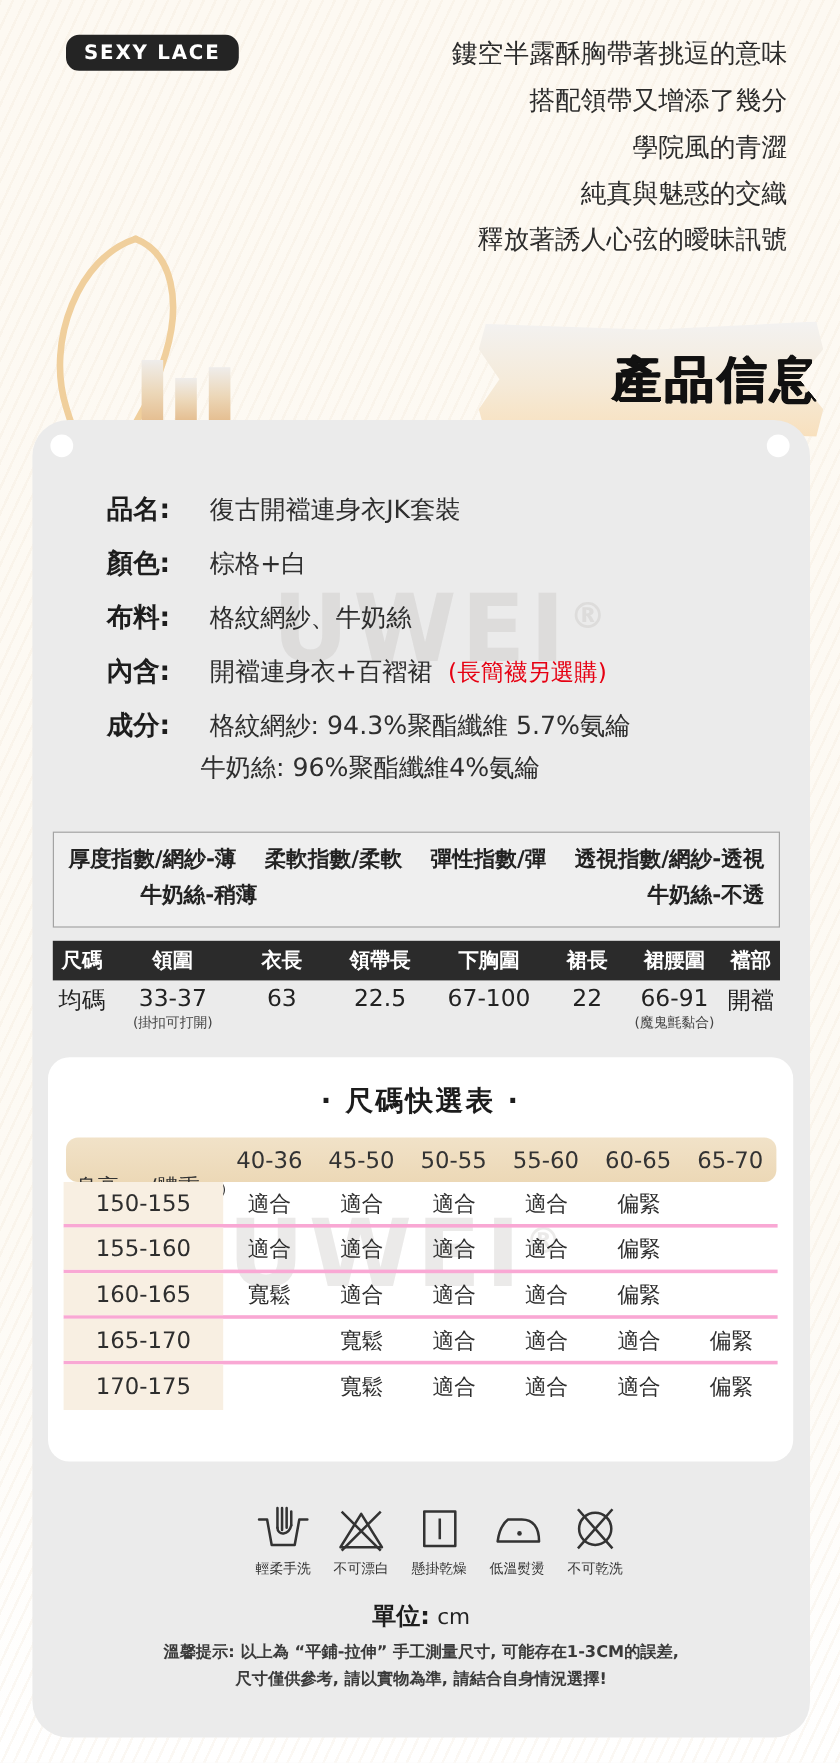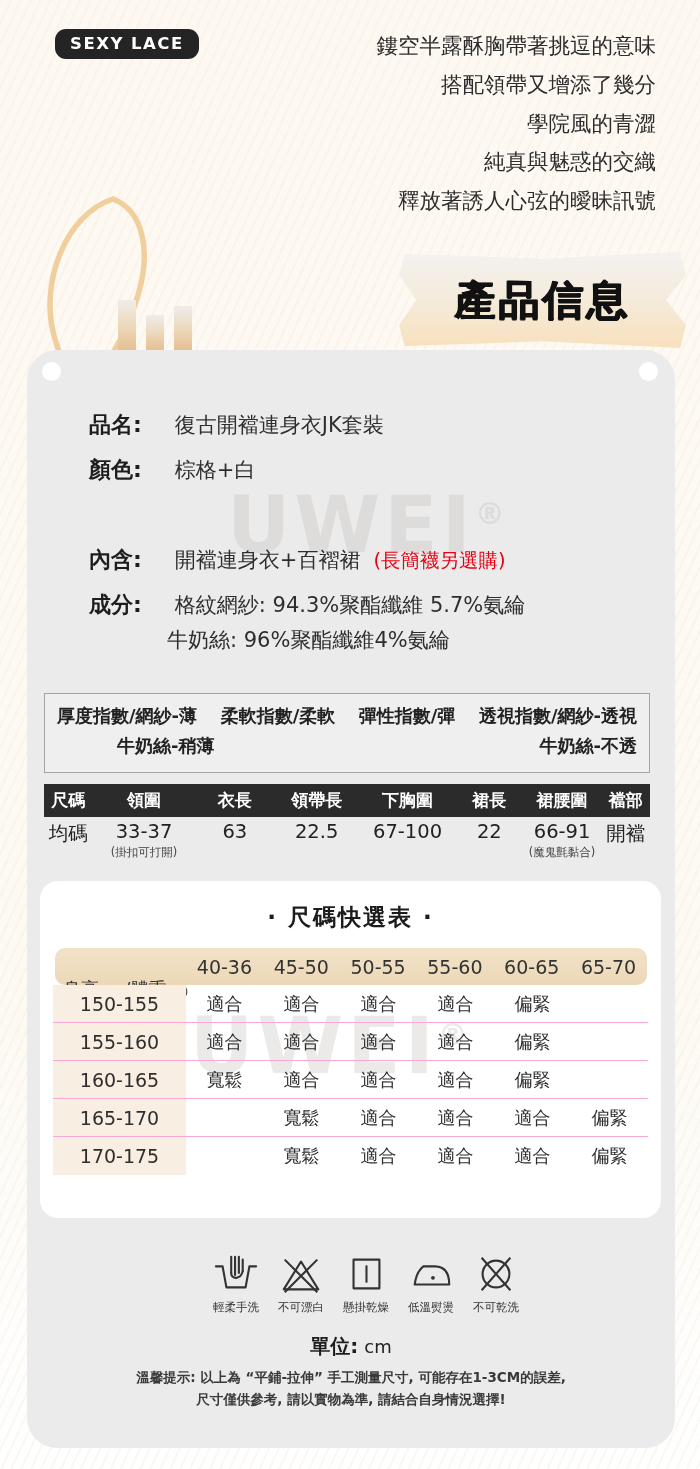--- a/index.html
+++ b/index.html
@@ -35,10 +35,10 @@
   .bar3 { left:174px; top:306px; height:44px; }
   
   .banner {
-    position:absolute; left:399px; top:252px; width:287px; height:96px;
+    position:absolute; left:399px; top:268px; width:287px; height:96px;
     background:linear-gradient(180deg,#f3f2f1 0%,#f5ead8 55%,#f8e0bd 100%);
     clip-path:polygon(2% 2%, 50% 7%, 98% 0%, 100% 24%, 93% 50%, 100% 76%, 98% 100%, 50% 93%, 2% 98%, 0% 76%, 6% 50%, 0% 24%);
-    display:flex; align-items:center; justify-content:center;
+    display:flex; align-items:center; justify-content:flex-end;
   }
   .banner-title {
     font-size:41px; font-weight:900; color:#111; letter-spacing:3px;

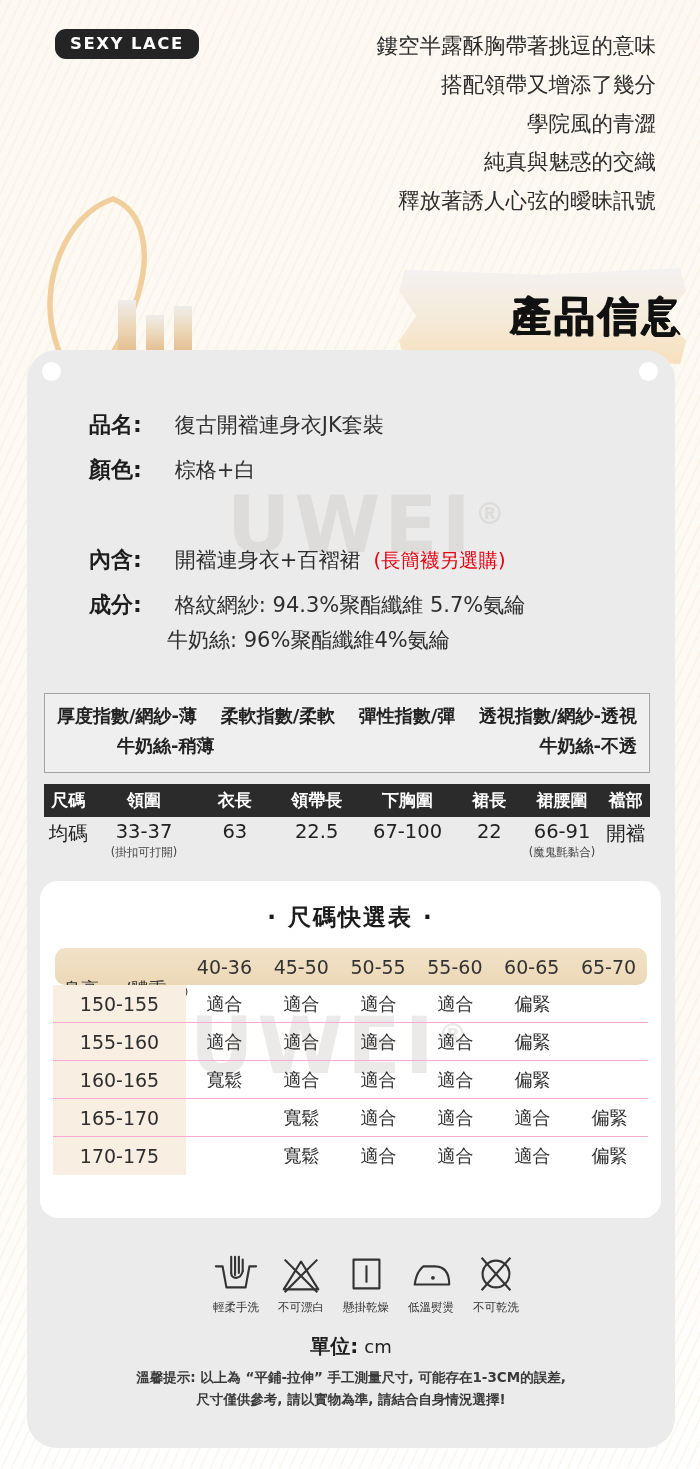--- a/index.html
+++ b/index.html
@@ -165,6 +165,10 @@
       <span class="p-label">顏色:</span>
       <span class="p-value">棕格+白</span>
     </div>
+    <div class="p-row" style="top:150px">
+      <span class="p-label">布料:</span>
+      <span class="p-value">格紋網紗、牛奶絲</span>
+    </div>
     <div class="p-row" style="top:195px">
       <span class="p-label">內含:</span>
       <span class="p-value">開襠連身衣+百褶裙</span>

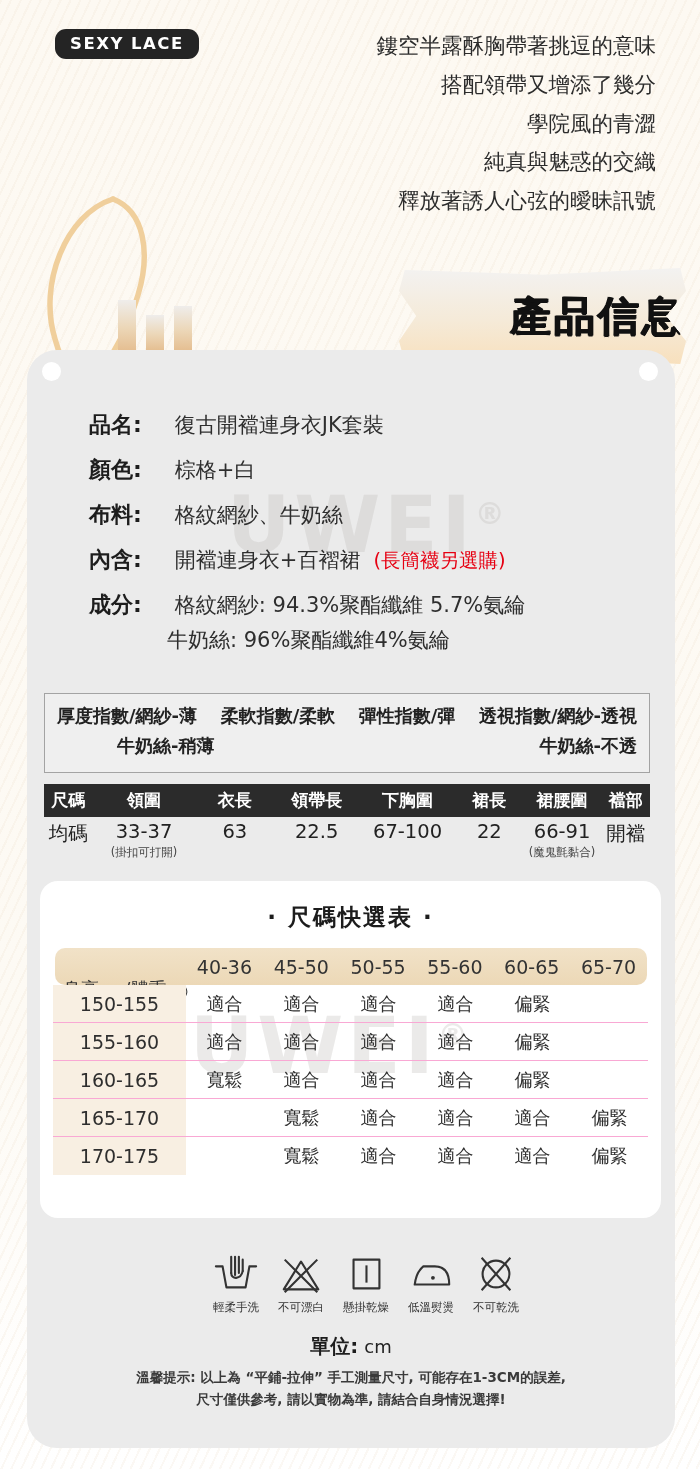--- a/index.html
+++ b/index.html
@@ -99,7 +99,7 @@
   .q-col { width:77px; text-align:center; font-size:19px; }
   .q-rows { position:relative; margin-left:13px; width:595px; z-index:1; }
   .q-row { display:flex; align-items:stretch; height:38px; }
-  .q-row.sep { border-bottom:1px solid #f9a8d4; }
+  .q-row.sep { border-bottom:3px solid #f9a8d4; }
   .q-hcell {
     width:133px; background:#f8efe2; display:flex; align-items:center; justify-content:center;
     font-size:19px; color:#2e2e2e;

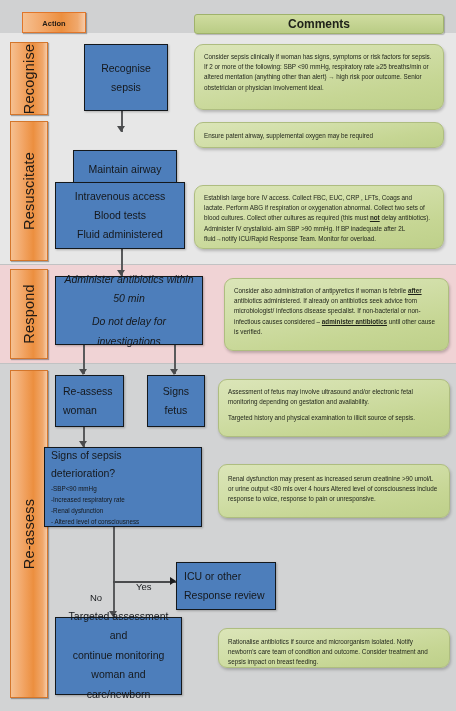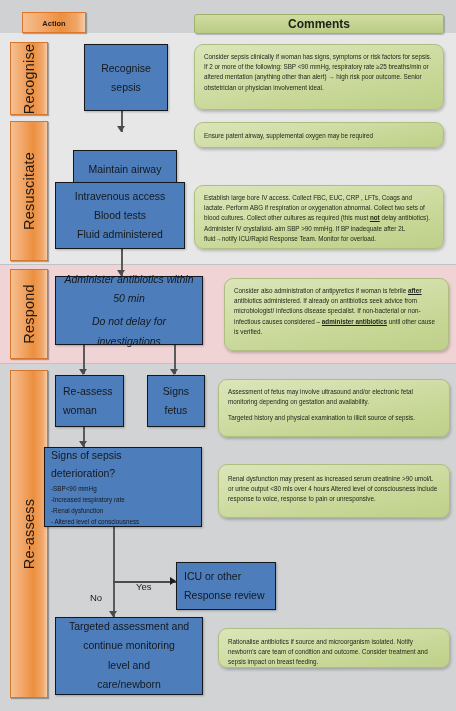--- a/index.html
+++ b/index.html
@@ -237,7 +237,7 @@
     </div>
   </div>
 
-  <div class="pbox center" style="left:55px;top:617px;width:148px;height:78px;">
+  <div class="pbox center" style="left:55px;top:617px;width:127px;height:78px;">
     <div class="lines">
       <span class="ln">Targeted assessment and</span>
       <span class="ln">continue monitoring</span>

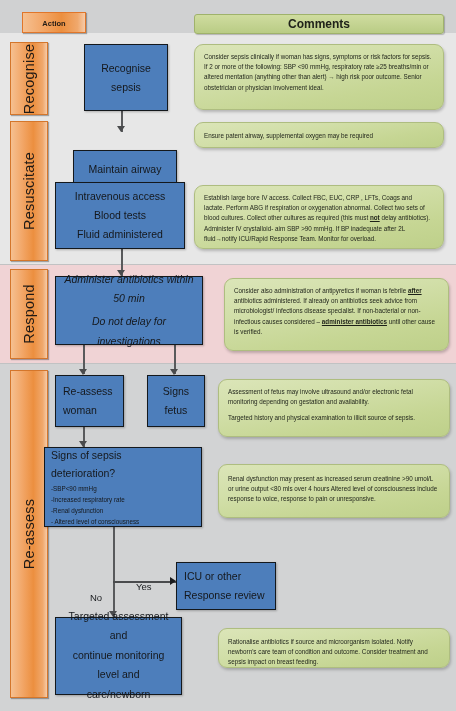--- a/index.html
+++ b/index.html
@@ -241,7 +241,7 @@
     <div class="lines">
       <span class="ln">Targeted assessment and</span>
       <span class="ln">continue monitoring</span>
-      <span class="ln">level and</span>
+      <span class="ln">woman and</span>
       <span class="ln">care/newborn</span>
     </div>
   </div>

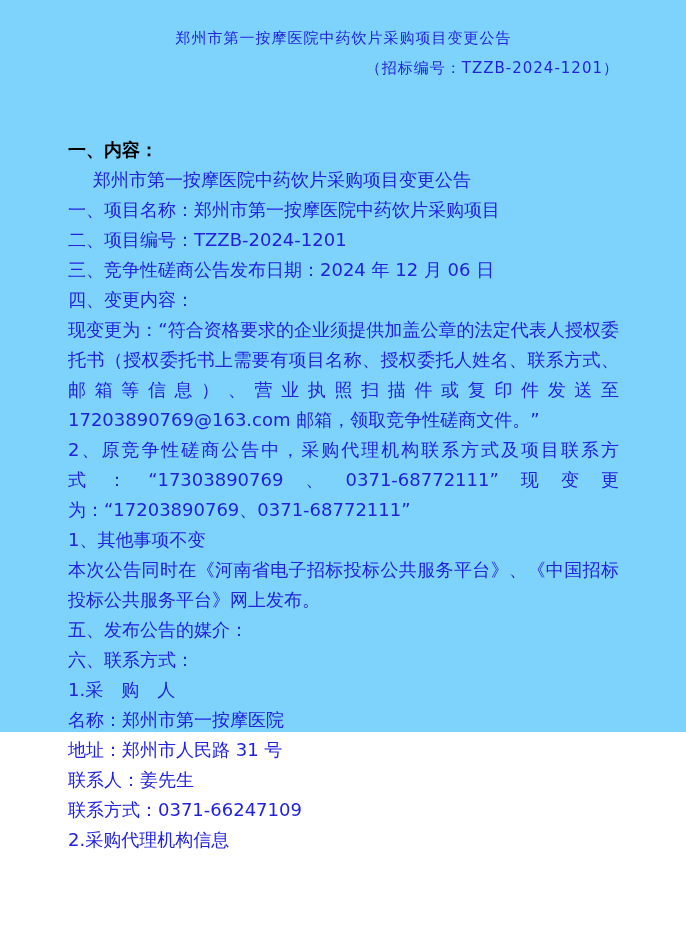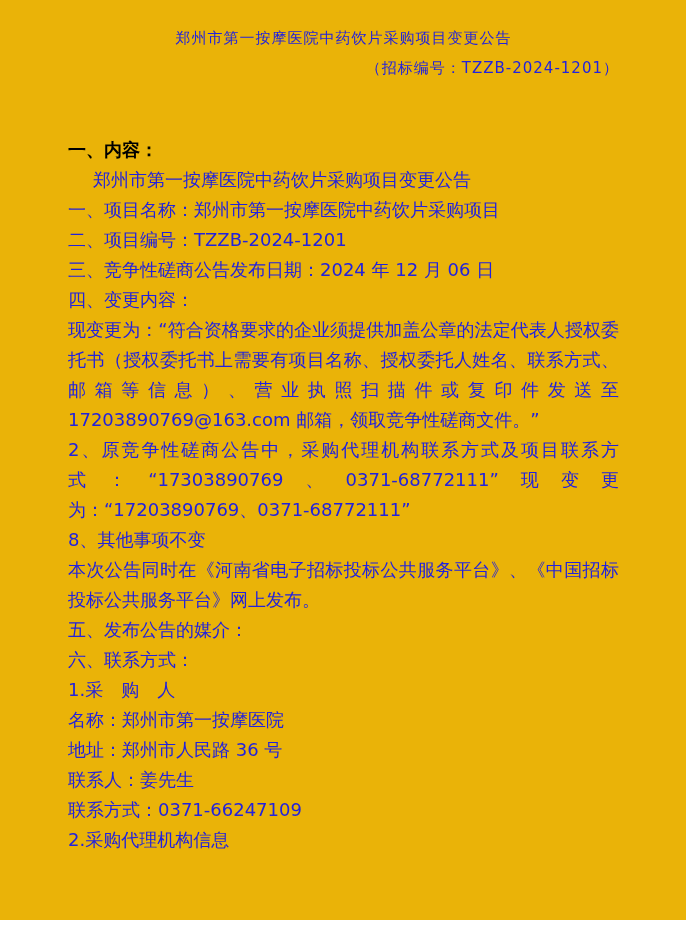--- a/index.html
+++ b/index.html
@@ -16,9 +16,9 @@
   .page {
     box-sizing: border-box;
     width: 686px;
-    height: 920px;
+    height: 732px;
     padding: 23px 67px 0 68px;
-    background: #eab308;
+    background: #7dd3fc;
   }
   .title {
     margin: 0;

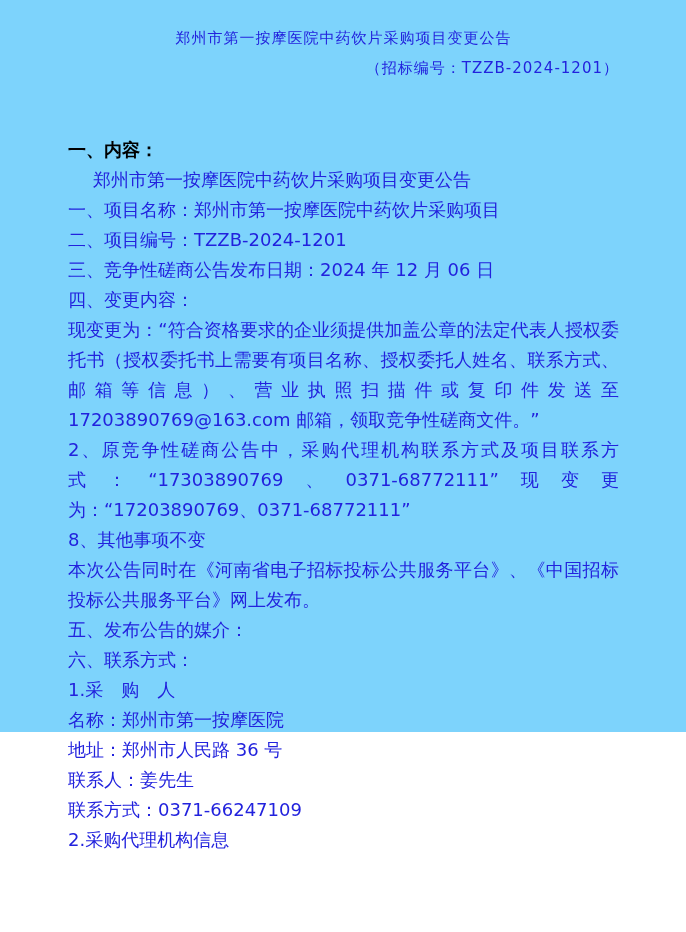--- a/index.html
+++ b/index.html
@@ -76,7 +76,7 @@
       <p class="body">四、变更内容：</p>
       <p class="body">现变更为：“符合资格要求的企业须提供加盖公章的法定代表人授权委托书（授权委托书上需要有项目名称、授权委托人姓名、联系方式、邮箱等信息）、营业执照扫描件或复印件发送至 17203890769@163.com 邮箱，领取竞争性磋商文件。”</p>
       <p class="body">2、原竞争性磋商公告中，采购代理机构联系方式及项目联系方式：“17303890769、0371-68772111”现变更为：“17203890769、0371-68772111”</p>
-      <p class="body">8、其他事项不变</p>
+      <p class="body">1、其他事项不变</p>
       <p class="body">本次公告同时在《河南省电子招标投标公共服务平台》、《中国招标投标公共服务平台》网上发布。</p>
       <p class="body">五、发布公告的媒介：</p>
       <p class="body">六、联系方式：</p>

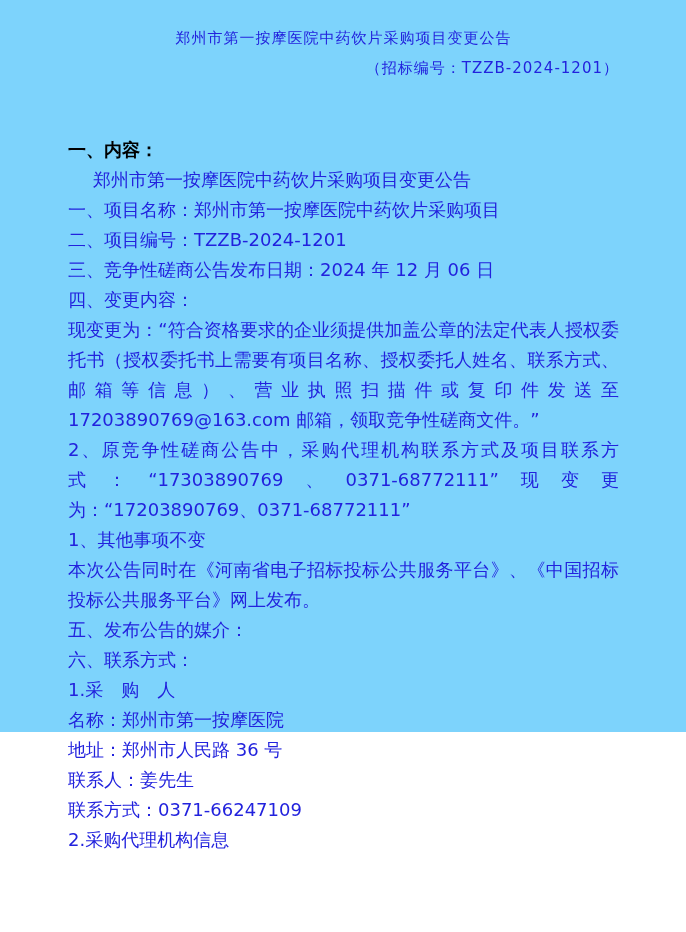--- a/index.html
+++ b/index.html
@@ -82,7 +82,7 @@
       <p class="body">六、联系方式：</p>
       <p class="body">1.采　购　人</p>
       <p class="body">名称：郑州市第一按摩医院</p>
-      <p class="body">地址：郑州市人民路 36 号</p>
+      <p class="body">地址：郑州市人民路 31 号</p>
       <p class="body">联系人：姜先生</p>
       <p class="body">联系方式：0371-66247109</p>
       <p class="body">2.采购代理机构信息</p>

## [Problem requirements]
Exactly as written, repeat the lines from the beginning of the entries up to and including the line with "background:linear-gradient(180deg,#f3f2f1 0%,#f5ead8 55%,#f8e0bd", but not the pictures.

## [Answer section]
--- a/index.html
+++ b/index.html
@@ -35,10 +35,10 @@
   .bar3 { left:174px; top:306px; height:44px; }
   
   .banner {
-    position:absolute; left:399px; top:252px; width:287px; height:96px;
+    position:absolute; left:399px; top:268px; width:287px; height:96px;
     background:linear-gradient(180deg,#f3f2f1 0%,#f5ead8 55%,#f8e0bd 100%);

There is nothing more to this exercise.